Firstly, to archive old books and publications to be accessible even after all their physical copies are no longer available. Books and comics such as Heroes of Olympus, DC's New 52, Marvel's Secret Empire, and the more recent Star Wars books and comics were written fairly recently and had to be in the form of a word document or something similar before being published. That makes accessing the text in the books fairly easy. You don't recognize a word in the book? Hard press on it in the ebook and you immediately have a dictionary definition of it ready. Older books such as On the Origin of Species, HG Wells' The Invisible Man, The Early Sherlock Holmes novels, Principia Mathematica, or even Amazing Fantasy #15 where spiderman first appeared never went through a digital medium before being published. To preserve them digitally as ebooks, with all the features the modern ebooks get, it's essential to make digital scans isolating the text.
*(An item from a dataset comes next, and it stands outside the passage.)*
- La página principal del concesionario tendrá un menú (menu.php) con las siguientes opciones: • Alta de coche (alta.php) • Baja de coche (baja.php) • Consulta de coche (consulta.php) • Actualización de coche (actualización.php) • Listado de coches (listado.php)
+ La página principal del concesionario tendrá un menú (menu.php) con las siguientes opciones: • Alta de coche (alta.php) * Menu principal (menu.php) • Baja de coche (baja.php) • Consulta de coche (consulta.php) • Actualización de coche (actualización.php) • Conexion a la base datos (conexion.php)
The alternative for OCR scanning these books would be hiring people to type all the text with a keyboard, a much more expensive, laborious, and slower task.
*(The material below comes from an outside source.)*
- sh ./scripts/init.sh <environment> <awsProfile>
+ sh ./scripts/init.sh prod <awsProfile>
Another use for this technology is to help the visually impaired. OCR technology, along with software that can read it aloud is critical in helping the Visually impaired interact with the technology of today, which is so heavily reliant on input and output via a display. A Smartphone with an App that can connect with an OCR API makes other text accessible as well, with the help of a text-to-speech synthesizer.
Even though OCR currently struggles with Latin script, and even more with other scripts, another use case has sprung up to aid tourists and travelers despite its imperfect accuracy. Google Translate has a feature where you can take the image of a piece of text, and it extracts and translates the text into the language of User's choice. This is an extremely useful feature that can help tourists find their way if they're lost, or just have an easier access to information if they don't have a method of communication with the locals.
While these are use cases that have sprung up with the advancements in the technology, there's a lot more that can be done with what's already there, and everywhere you look, there's something or the other using this technology in innovative methods that make our lives easier. Cars going through Toll booths are automatically logged with their vehicle number, reducing the work it'll take to manually maintain a log of all these vehicles passing through a booth every single day. This technology can be used to automatically add a contact into your contacts list by just seeing the business card. Scanning a Passport at an International Checkpoint reduces the time it takes through customs by a lot, as you don't have to wait for someone to write down or type in your passport details to maintain a record.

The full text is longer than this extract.